DATASET CONTENT –
········

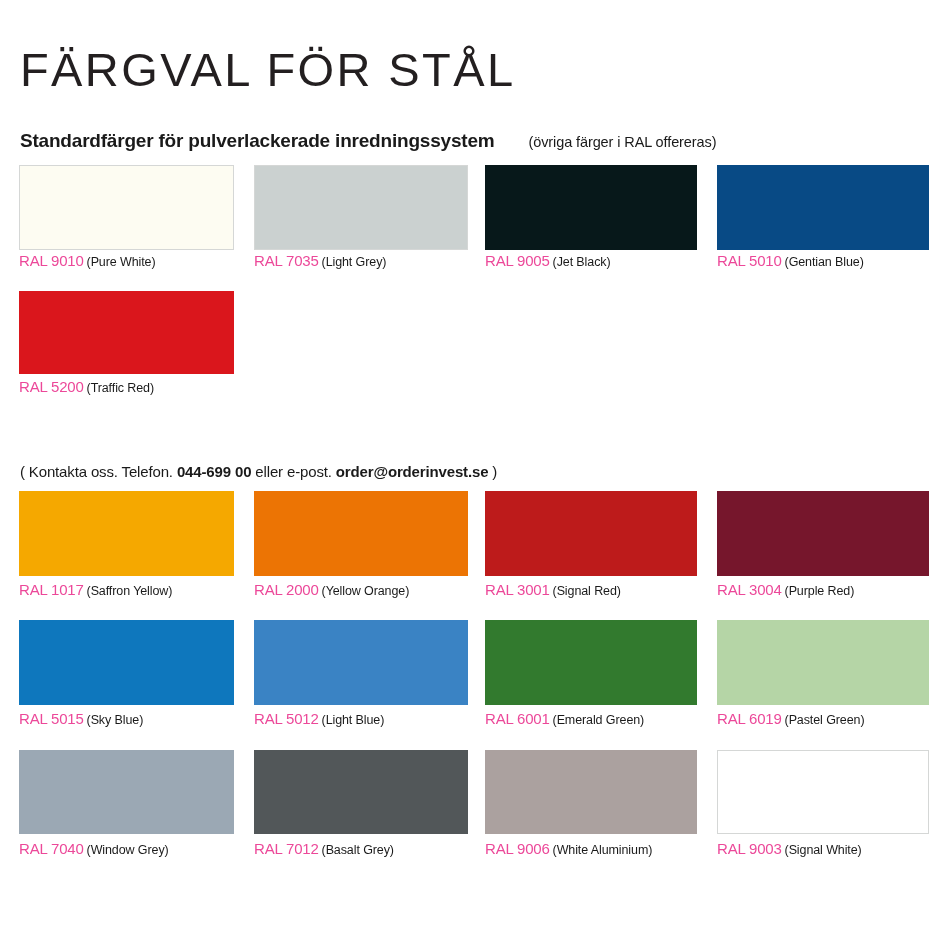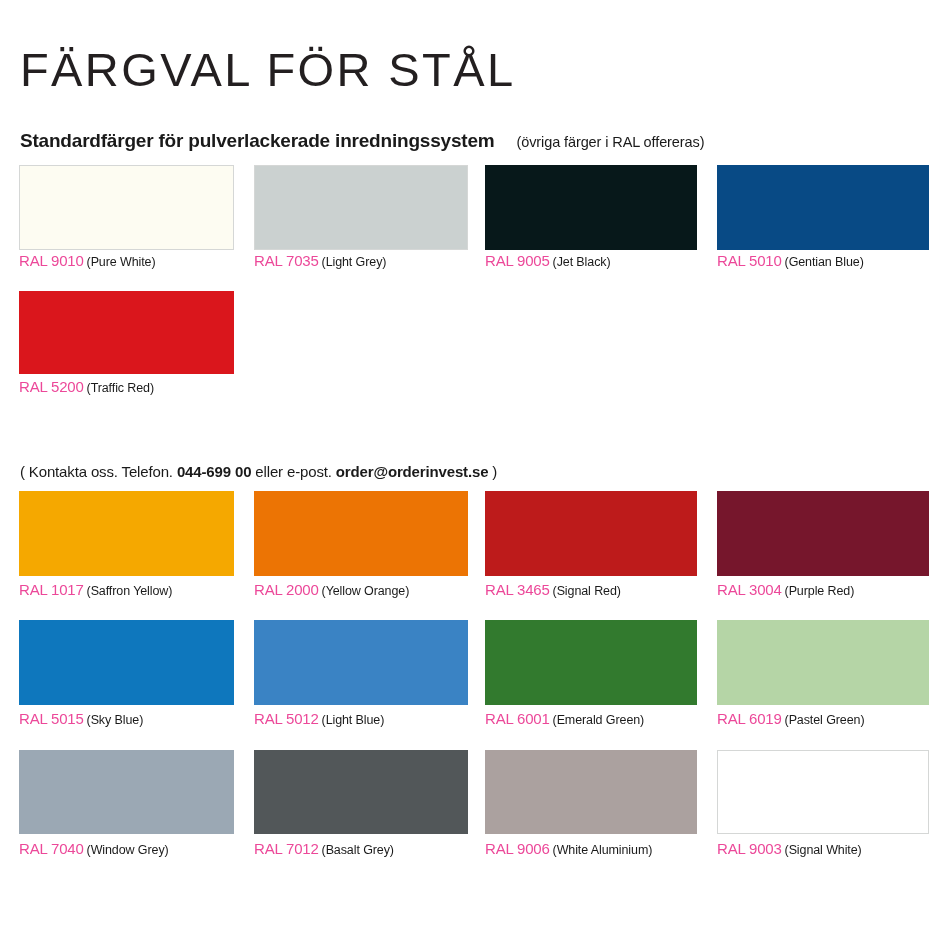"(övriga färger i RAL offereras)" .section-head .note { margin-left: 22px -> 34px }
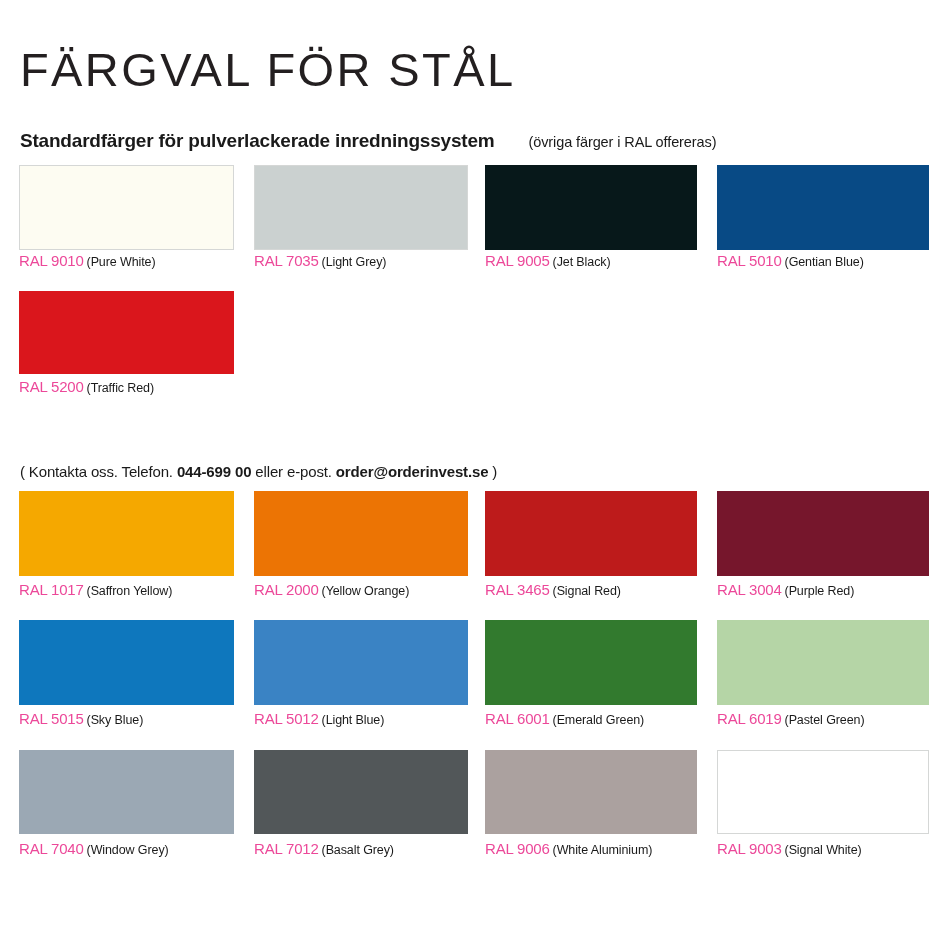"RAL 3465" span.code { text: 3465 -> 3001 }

········

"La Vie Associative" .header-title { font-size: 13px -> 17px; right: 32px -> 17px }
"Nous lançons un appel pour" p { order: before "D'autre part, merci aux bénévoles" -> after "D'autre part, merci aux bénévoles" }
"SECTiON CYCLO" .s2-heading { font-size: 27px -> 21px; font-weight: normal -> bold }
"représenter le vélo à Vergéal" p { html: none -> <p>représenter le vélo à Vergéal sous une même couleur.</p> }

········

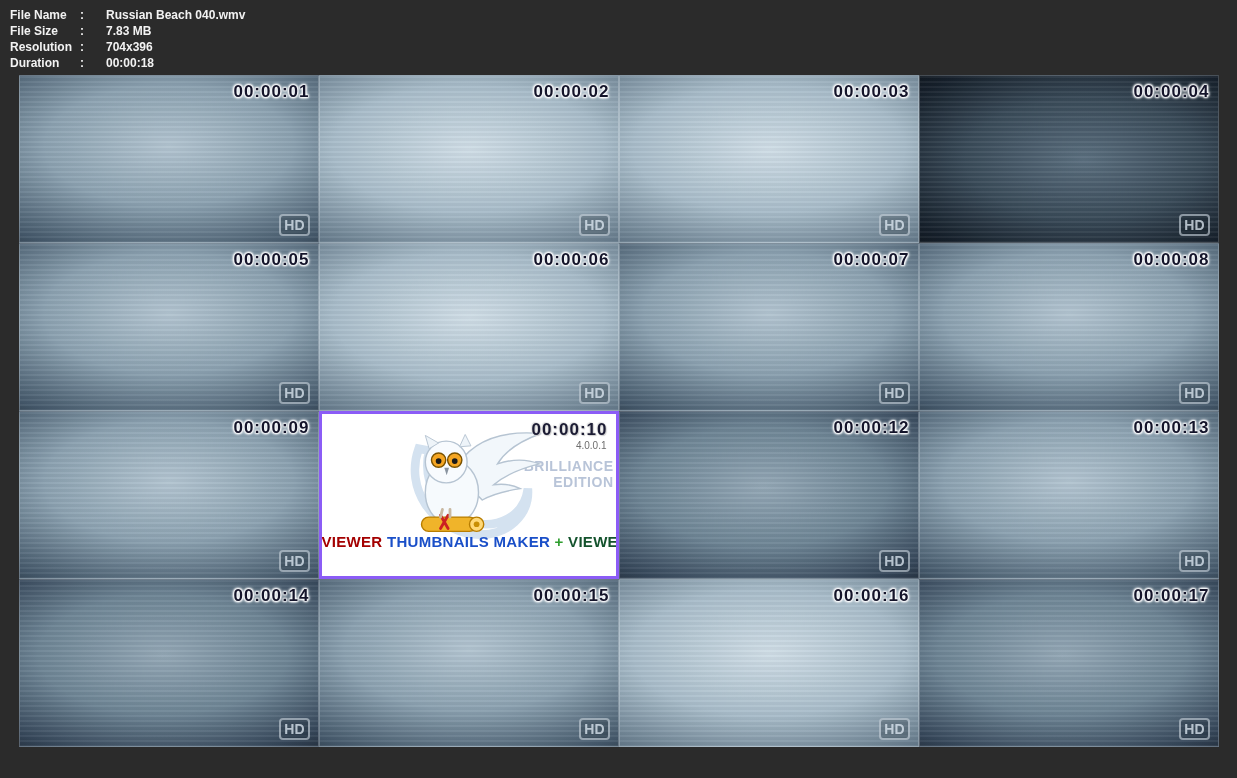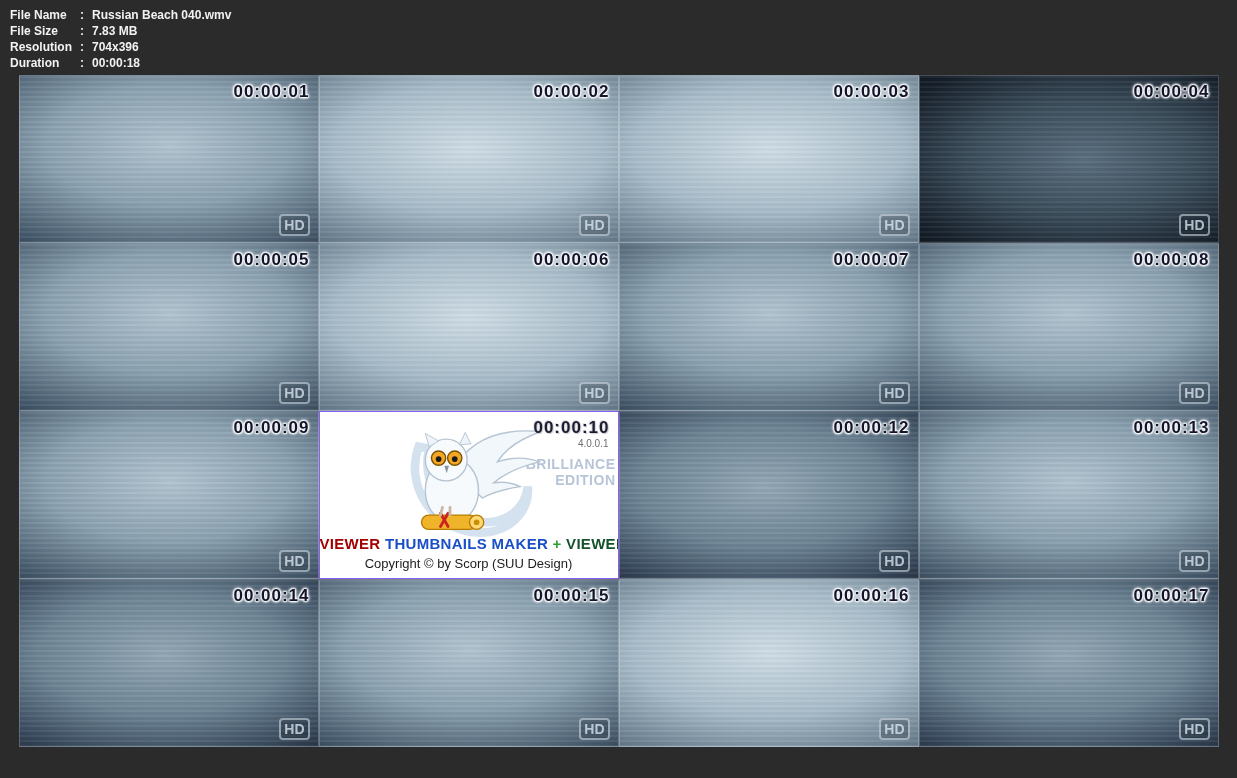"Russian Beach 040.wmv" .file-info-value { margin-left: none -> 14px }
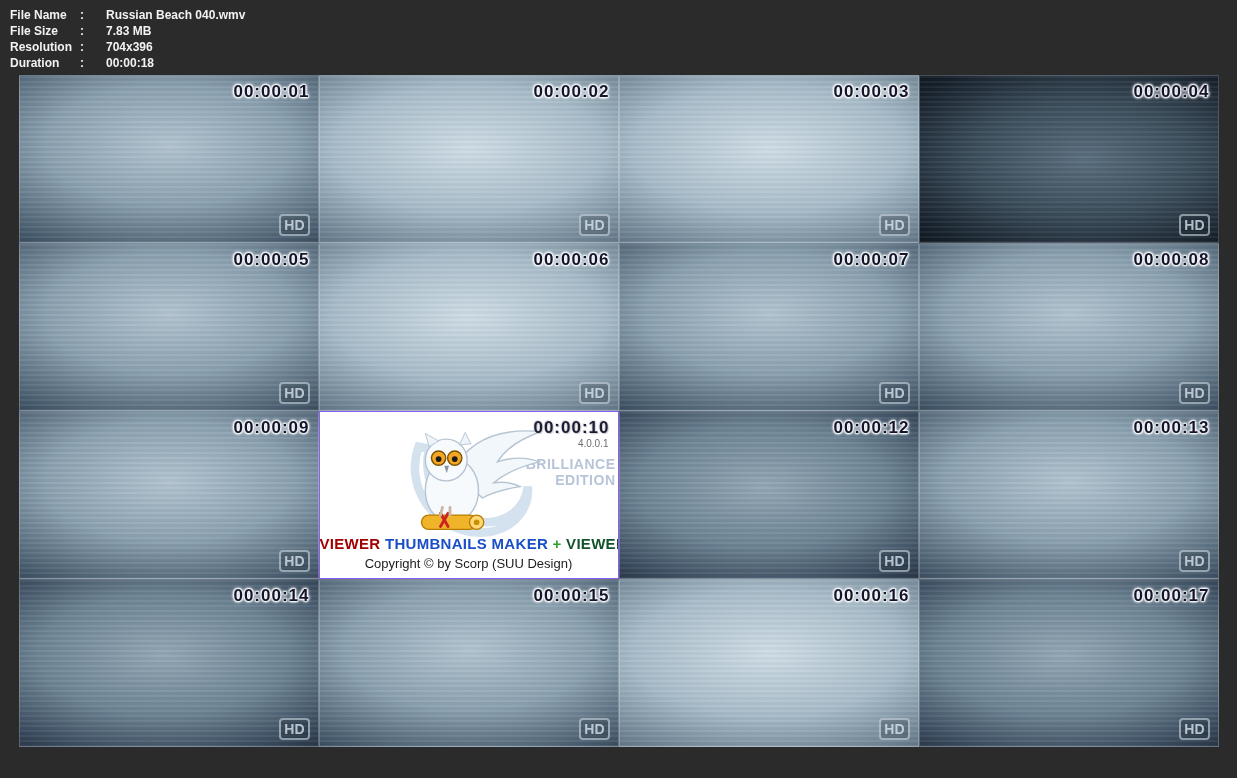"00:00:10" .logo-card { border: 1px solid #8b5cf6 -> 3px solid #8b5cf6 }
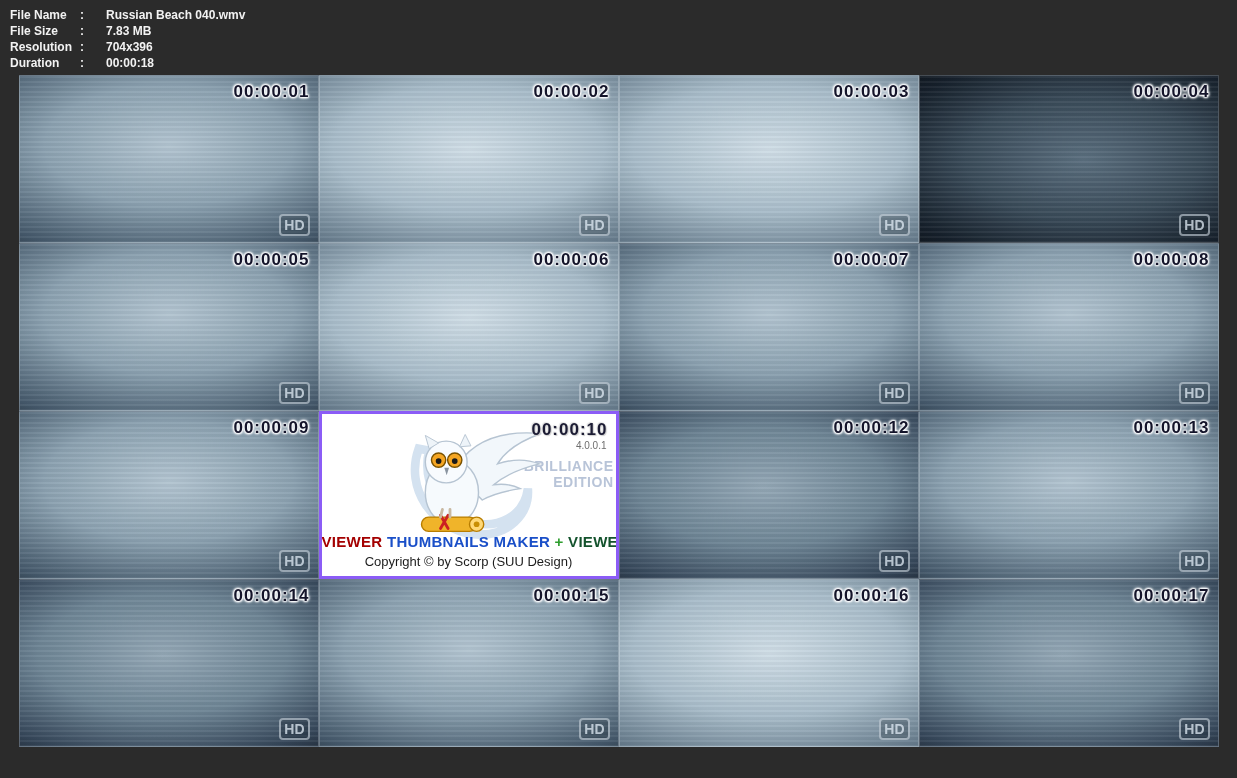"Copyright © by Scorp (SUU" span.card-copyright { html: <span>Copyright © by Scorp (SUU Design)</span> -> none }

········

TASK REQUIREMENTS – Give again the lines of the listing above that run from the one with "border: 1px solid" up to and including the one with "html: <span>Copyright ©". Keep them exact and omit the pictures.

ANSWER TO THE EXERCISE –
"00:00:10" .logo-card { border: 1px solid #8b5cf6 -> 3px solid #8b5cf6 }
"Copyright © by Scorp (SUU" span.card-copyright { html: <span>Copyright © by Scorp (SUU Design)</span> -> none }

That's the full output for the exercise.